Sunday, November 16, 2008

A new blog location at Air and Space magazine

Apparently, they liked my dispatches from India during the launch of Chandrayaan-1 last month, so Air & Space Magazine has asked me to post to a new blog at their web site. The new blog is called:

The Once and Future Moon

and will consist of miscellaneous pieces describing ongoing lunar exploration, the return to the Moon, space policy and a few other things as my interest wanders.

In addition, my personal web site contains many papers, presentations, images and maps dealing with the Moon and lunar return. Please go here:

Spudis Lunar Resources

Please check out the new blog and drop by the web site too!

Monday, October 27, 2008

India Aims for the Moon

Just returned from India to attend the launch of Chandrayaan-1. While there, I was blogging the launch activities for the Smithsonian Air and Space magazine.

The original posts can be found HERE. This should be up for the next few weeks. I have also posted a PDF of my blog pieces at the main web site HERE.

Great trip! The launch was spectacular. Now comes the hard work of exploring the Moon.

Friday, July 25, 2008

“Been there, done that” -- Space Policy Ipecac

The first NASA Lunar Science Conference is now concluded. On the first day of the meeting, Carle Pieters (Brown University) gave a talk summarizing the NRC report on the Scientific Context for the Exploration of the Moon. Although a straightforward summary, Carle used the phrase “Apollo was exciting... but been there done that” during her talk. Note well: she does not subscribe to this view, but it was picked up by the press and trumpeted in a wire story.

This phrase is not only offensive to the ears of working lunar scientists, it’s flat wrong in regard to a return to the Moon under the Vision for Space Exploration. During my talk immediately following Carle’s, I attempted (once again) to review exactly what the Vision means and why it was laid out the way it was (presentation posted here). I think that the fundamental problem comes from the idea that the VSE is “Apollo on steroids” or in fact, any reincarnation of Apollo at all.

If the mission of lunar return were to conduct Apollo-type sortie missions focused on lunar science, it would indeed have an “Apollo Redivivus” flavor. In fact, we are NOT going back to the Moon to fill in the blank pages in the notebooks of lunar scientists. As clearly laid out in the Vision for Space Exploration founding policy documents, the aim of a return to the Moon is to learn the skills we need to live on other worlds. Foremost among these skills is using the material and energy resources of the Moon to create new spacefaring capability. I cannot imagine a mission statement more antithetical to the trite and dismissive “Been there, done that.”
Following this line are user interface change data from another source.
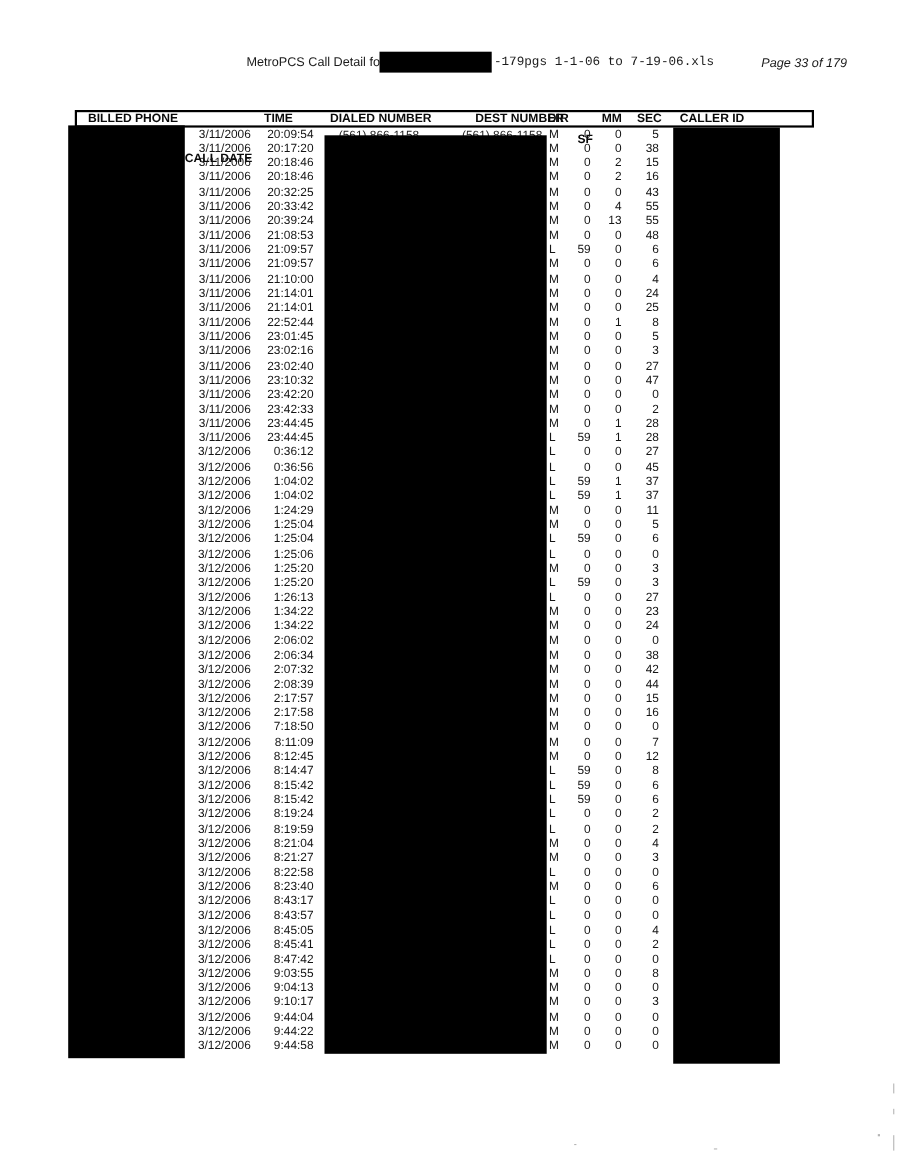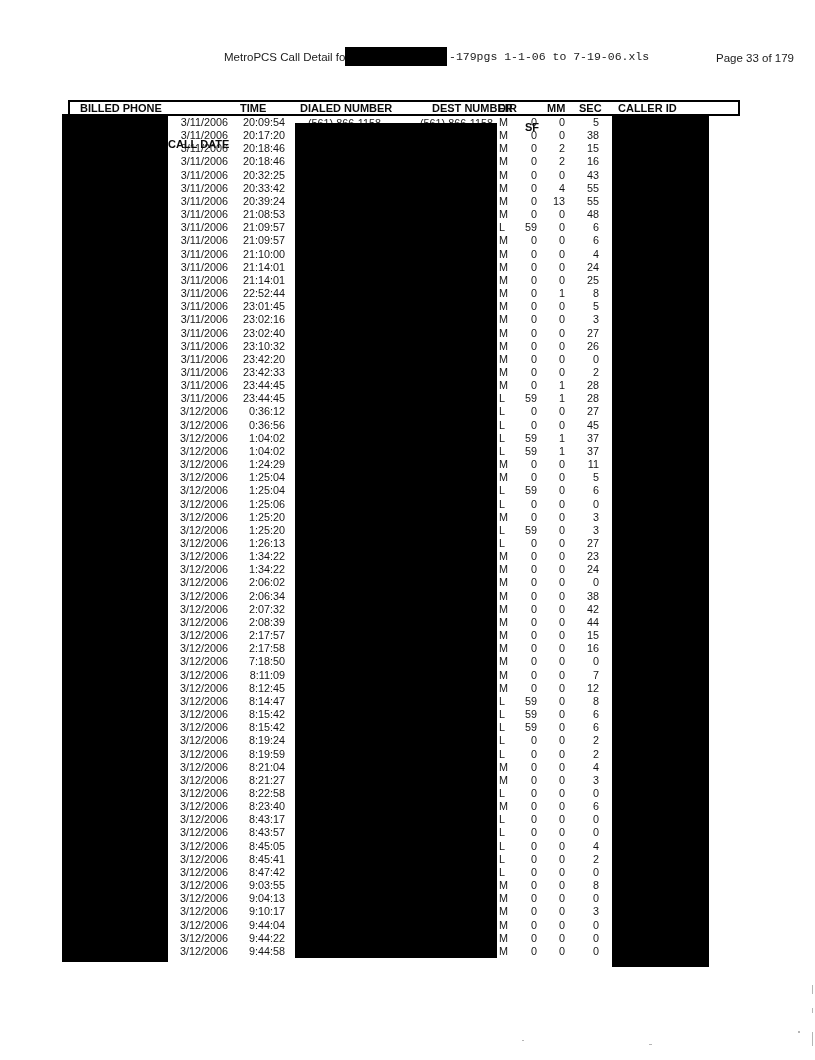--- a/index.html
+++ b/index.html
@@ -72,21 +72,21 @@
   
   .artifact { position: absolute; background: #b5b5b5; }
 </style>
 </head>
 <body>
 
 <div class="page">
 
   <span class="abs doc-title" style="left:224px; top:50px;">MetroPCS Call Detail for</span>
   <span class="abs doc-title" style="left:449px; top:50px;font-family:Liberation Mono, monospace;">-179pgs 1-1-06 to 7-19-06.xls</span>
-  <span class="abs doc-title" style="left:716px; top:51px;">Page 33 of 179</span>
+  <span class="abs doc-title" style="left:692px; top:51px;font-style:italic;">Page 33 of 179</span>
 
   <div class="redact" style="left:345px; top:47px; width:102px; height:19px;"></div>
 
   <div class="tbl-header-box"></div>
   <span class="col-label" style="left:80px;">BILLED PHONE</span>
   <span class="col-label" style="left:168px;margin-top:36px;">CALL DATE</span>
   <span class="col-label" style="left:240px;">TIME</span>
   <span class="col-label" style="left:300px;">DIALED NUMBER</span>
   <span class="col-label" style="left:432px;">DEST NUMBER</span>
   <span class="col-label" style="left:498px;">DIR</span>
@@ -251,21 +251,21 @@
       <span class="c-mm">0</span>
       <span class="c-sec">27</span>
     </div>
 
     <div class="call-row">
       <span class="c-date">3/11/2006</span>
       <span class="c-time">23:10:32</span>
       <span class="c-dir">M</span>
       <span class="c-sf">0</span>
       <span class="c-mm">0</span>
-      <span class="c-sec">26</span>
+      <span class="c-sec">47</span>
     </div>
 
     <div class="call-row">
       <span class="c-date">3/11/2006</span>
       <span class="c-time">23:42:20</span>
       <span class="c-dir">M</span>
       <span class="c-sf">0</span>
       <span class="c-mm">0</span>
       <span class="c-sec">0</span>
     </div>

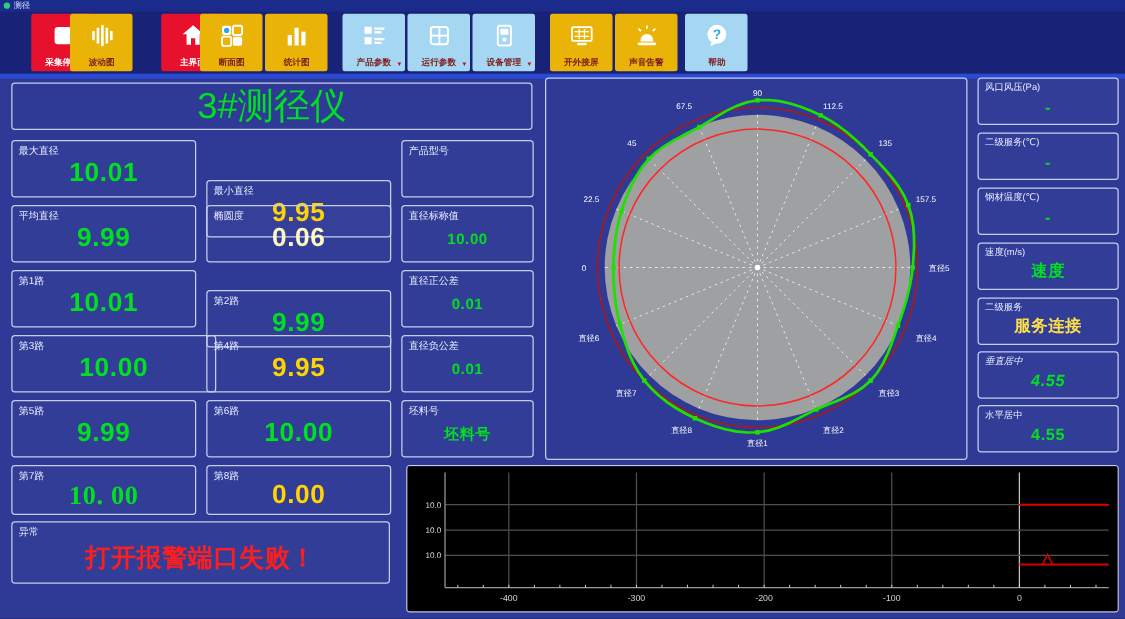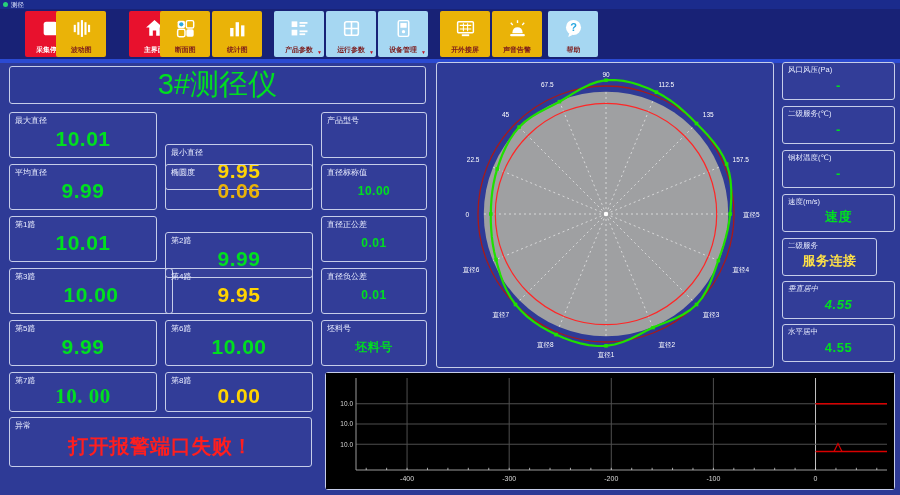--- a/index.html
+++ b/index.html
@@ -190,21 +190,21 @@
       </div>
       <div class="box" style="left: 321px; top: 112px; width: 106px; height: 46px;">
         <span class="bl">产品型号</span>
       </div>
       <div class="box" style="left: 9px; top: 164px; width: 148px; height: 46px;">
         <span class="bl">平均直径</span>
         <span class="bv" style="color: rgb(0, 223, 32); font-size: 21px;">9.99</span>
       </div>
       <div class="box" style="left: 165px; top: 164px; width: 148px; height: 46px;">
         <span class="bl">椭圆度</span>
-        <span class="bv" style="color: #eab308; font-size: 21px;">0.06</span>
+        <span class="bv" style="color: #fef9c3; font-size: 21px;">0.06</span>
       </div>
       <div class="box" style="left: 321px; top: 164px; width: 106px; height: 46px;">
         <span class="bl">直径标称值</span>
         <span class="bv" style="color: rgb(0, 223, 32); font-size: 12px;">10.00</span>
       </div>
       <div class="box" style="left: 9px; top: 216px; width: 148px; height: 46px;">
         <span class="bl">第1路</span>
         <span class="bv" style="color: rgb(0, 223, 32); font-size: 21px;">10.01</span>
       </div>
       <div class="box" style="left: 165px; top: 232px; width: 148px; height: 46px;">
@@ -322,21 +322,21 @@
         <span class="bv" style="font-size: 13px; color: rgb(0, 223, 32);">-</span>
       </div>
       <div class="box" style="left: 782px; top: 150px; width: 113px; height: 38px;">
         <span class="bl" style="font-size: 7.5px;">钢材温度(℃)</span>
         <span class="bv" style="font-size: 13px; color: rgb(0, 223, 32);">-</span>
       </div>
       <div class="box" style="left: 782px; top: 194px; width: 113px; height: 38px;">
         <span class="bl" style="font-size: 7.5px;">速度(m/s)</span>
         <span class="bv" style="font-size: 13px; color: rgb(0, 223, 32);">速度</span>
       </div>
-      <div class="box" style="left: 782px; top: 238px; width: 95px; height: 38px;">
+      <div class="box" style="left: 782px; top: 238px; width: 113px; height: 38px;">
         <span class="bl" style="font-size: 7.5px;">二级服务</span>
         <span class="bv" style="font-size: 13px; color: #fde047;">服务连接</span>
       </div>
       <div class="box" style="left: 782px; top: 281px; width: 113px; height: 38px; font-style: italic;">
         <span class="bl" style="font-size: 7.5px;">垂直居中</span>
         <span class="bv" style="font-size: 13px; color: rgb(0, 223, 32);">4.55</span>
       </div>
       <div class="box" style="left: 782px; top: 324px; width: 113px; height: 38px;">
         <span class="bl" style="font-size: 7.5px;">水平居中</span>
         <span class="bv" style="font-size: 13px; color: rgb(0, 223, 32);">4.55</span>

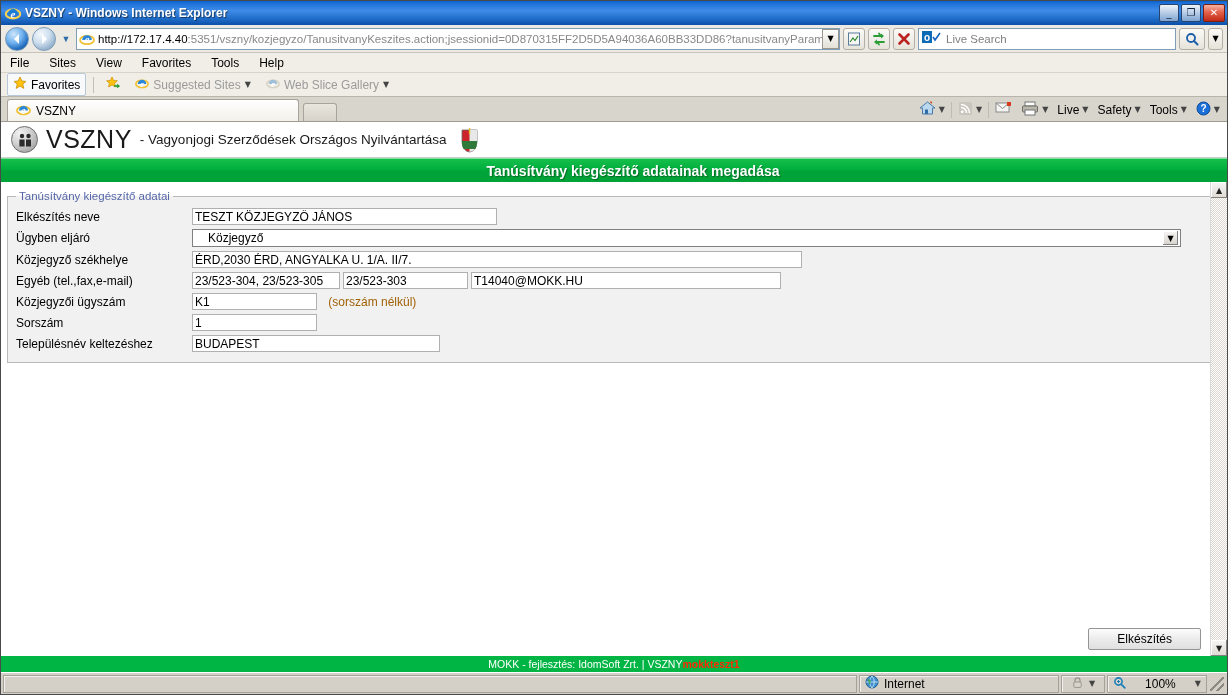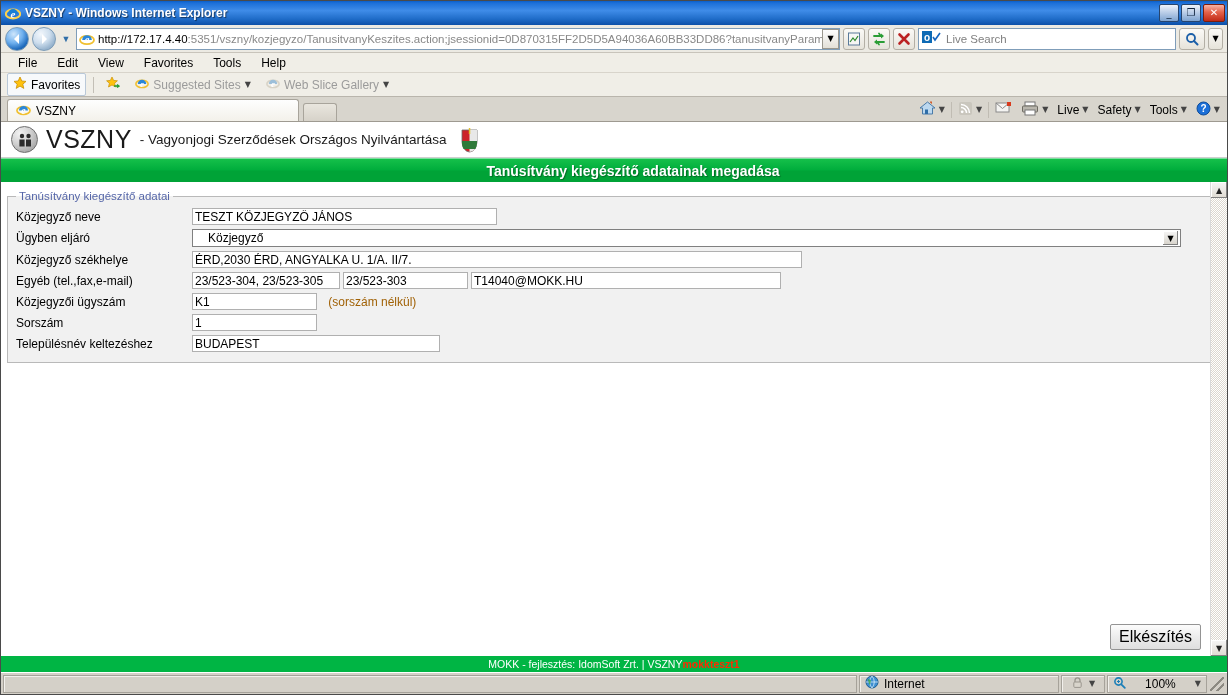--- a/index.html
+++ b/index.html
@@ -123,21 +123,21 @@
     width: 15px; height: 22px; flex: 0 0 auto;
     background: linear-gradient(to bottom,#fbfaf7,#e6e3da);
     border: 1px solid #b3afa5; border-radius: 3px;
     display: flex; align-items: center; justify-content: center;
     font-size: 8px; font-family: "DejaVu Sans", sans-serif;
   }
 
   
   .menubar {
     height: 20px; background: #f0eee7;
-    display: flex; align-items: center; padding-left: 8px;
+    display: flex; align-items: center; 
     gap: 2px; flex: 0 0 auto;
     border-bottom: 1px solid #d8d4cb;
   }
   .menubar span {
     padding: 2px 9px; font-size: 12px; color: #000;
   }
 
   
   .favbar {
     height: 24px; background: #f0eee7;
@@ -263,21 +263,21 @@
     font-size: 8px; color: #000; font-family: "DejaVu Sans", sans-serif;
   }
   .hint { padding-left: 8px; color: #a16207; font-size: 12px; }
   .tripple { display: flex; gap: 3px; }
 
   .btnrow {
     position: absolute; right: 26px; bottom: 6px;
   }
   button.action {
     font-family: "Liberation Sans", sans-serif;
-    font-size: 16px; padding: 3px 8px;
+    font-size: 12px; padding: 3px 28px;
     background: linear-gradient(to bottom,#fcfcfc,#ececec 50%,#dfdfdf);
     border: 1px solid #949494; border-radius: 2px;
     color: #000; cursor: pointer;
   }
 
   
   .pagescroll {
     position: absolute; top: 0; right: 0; bottom: 0;
     width: 17px; background: #fff;
     border-left: 1px solid #d9d9d9;
@@ -417,21 +417,21 @@
       <svg width="14" height="14" viewBox="0 0 14 14">
         <circle cx="6" cy="6" r="4" fill="none" stroke="#1b5fa8" stroke-width="1.8"></circle>
         <path d="M9 9 L12.5 12.5" stroke="#1b5fa8" stroke-width="2" stroke-linecap="round"></path>
       </svg>
     </span>
     <span class="sdrop">▼</span>
   </div>
 
   <div class="menubar">
     <span>File</span>
-    <span>Edit</span>
+    <span>Sites</span>
     <span>View</span>
     <span>Favorites</span>
     <span>Tools</span>
     <span>Help</span>
   </div>
 
   <div class="favbar">
     <span class="favitem boxed">
       <span>
         <svg width="14" height="14" viewBox="0 0 14 14">
@@ -577,21 +577,21 @@
 
     <div class="greenbar">Tanúsítvány kiegészítő adatainak megadása</div>
 
     <div class="pagebody">
 
       <fieldset class="formbox">
         <legend>Tanúsítvány kiegészítő adatai</legend>
         <table class="form">
           <tbody>
               <tr>
-            <td class="lbl">Közjegyző neve</td>
+            <td class="lbl">Elkészítés neve</td>
             <td>
               <input class="ti w305" value="TESZT KÖZJEGYZŐ JÁNOS" style="">
             </td>
           </tr>
           <tr>
             <td class="lbl">Ügyben eljáró</td>
             <td>
               <span class="selwrap">
                 <span>Közjegyző</span>
                 <span class="arrow">▼</span>

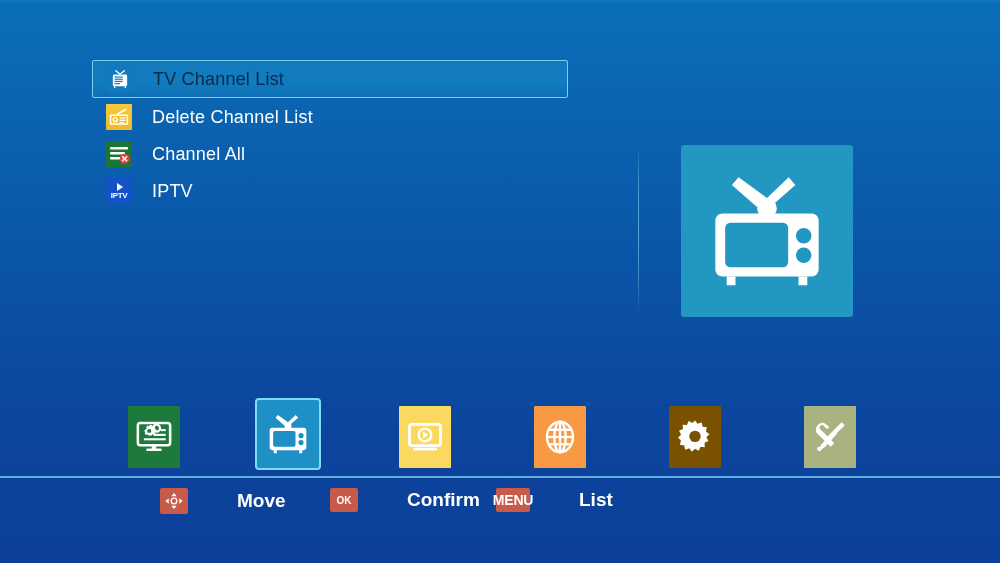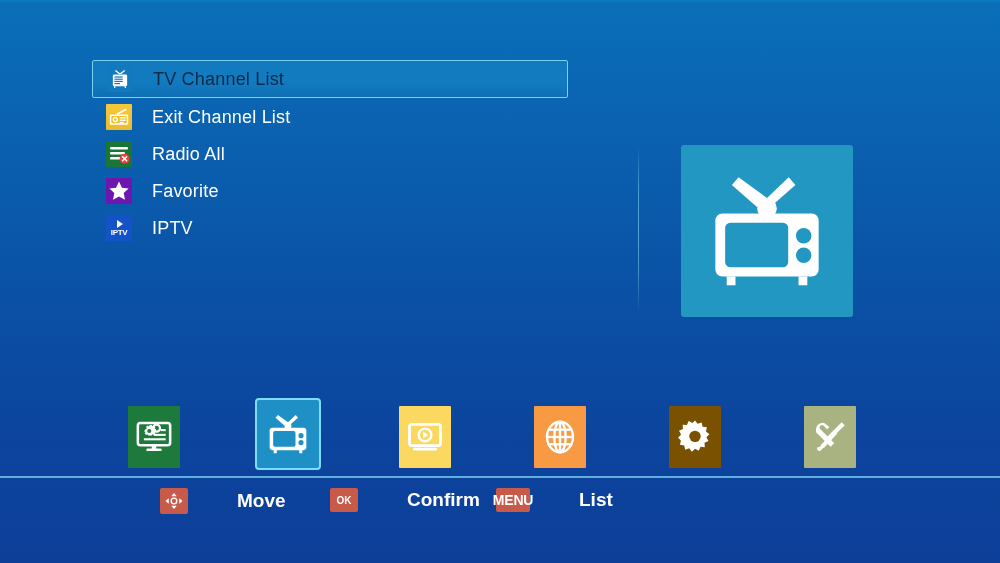--- a/index.html
+++ b/index.html
@@ -209,44 +209,36 @@
           <path d="M18.8 3.4l.9 1.5-9.2 5.1-1-1.5z" fill="#ffffff"></path>
           <rect x="2.8" y="9.4" width="18.4" height="10.4" rx="1.3" fill="#ffffff"></rect>
           <rect x="4.3" y="10.9" width="15.4" height="7.4" rx=".8" fill="#f0c02e"></rect>
           <circle cx="8.3" cy="14.6" r="2.7" fill="#ffffff"></circle>
           <circle cx="8.3" cy="14.6" r="1.3" fill="#f0c02e"></circle>
           <rect x="12.7" y="12.2" width="6" height="1.3" fill="#ffffff"></rect>
           <rect x="12.7" y="14.6" width="6" height="1.3" fill="#ffffff"></rect>
           <rect x="12.7" y="17" width="4" height="1.3" fill="#ffffff"></rect>
         </svg>
       </span>
-      <span class="menu-label">Exit Channel List</span>
+      <span class="menu-label">Delete Channel List</span>
     </div>
 
     <div class="menu-row">
       <span class="menu-icon ic-delete">
         <svg viewBox="0 0 24 24">
           <rect x="3" y="5" width="18" height="2.6" rx="1" fill="#ffffff"></rect>
           <rect x="3" y="10" width="15" height="2.6" rx="1" fill="#ffffff"></rect>
           <rect x="3" y="15" width="11" height="2.6" rx="1" fill="#ffffff"></rect>
           <circle cx="17.6" cy="16.8" r="5" fill="#e8413c"></circle>
           <path d="M15.6 14.8l4 4M19.6 14.8l-4 4" stroke="#ffffff" stroke-width="1.6" stroke-linecap="round"></path>
         </svg>
       </span>
-      <span class="menu-label">Radio All</span>
-    </div>
-
-    <div class="menu-row">
-      <span class="menu-icon ic-fav">
-        <svg viewBox="0 0 24 24" fill="#ffffff">
-          <path d="M12 2.6l2.9 6.1 6.7.8-4.9 4.6 1.3 6.6L12 17.4l-6 3.3 1.3-6.6-4.9-4.6 6.7-.8z"></path>
-        </svg>
-      </span>
-      <span class="menu-label">Favorite</span>
-    </div>
+      <span class="menu-label">Channel All</span>
+    </div>
+
 
     <div class="menu-row">
       <span class="menu-icon ic-iptv">
         <span class="ic-iptv-inner">
           <span class="ic-iptv-tri"></span>
           <span class="ic-iptv-txt">IPTV</span>
         </span>
       </span>
       <span class="menu-label">IPTV</span>
     </div>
Of course, no one knows if using space resources is even possible. That’s exactly why it’s such an interesting mission – we don’t know the answer ahead of time. NASA’s job is not to industrialize the Moon – it’s to find out if the Moon can be industrialized. Such a challenge has never been attempted by any nation or entity, but it is a skill that we must master if we are ever to become a true spacefaring (and space-inhabiting) species.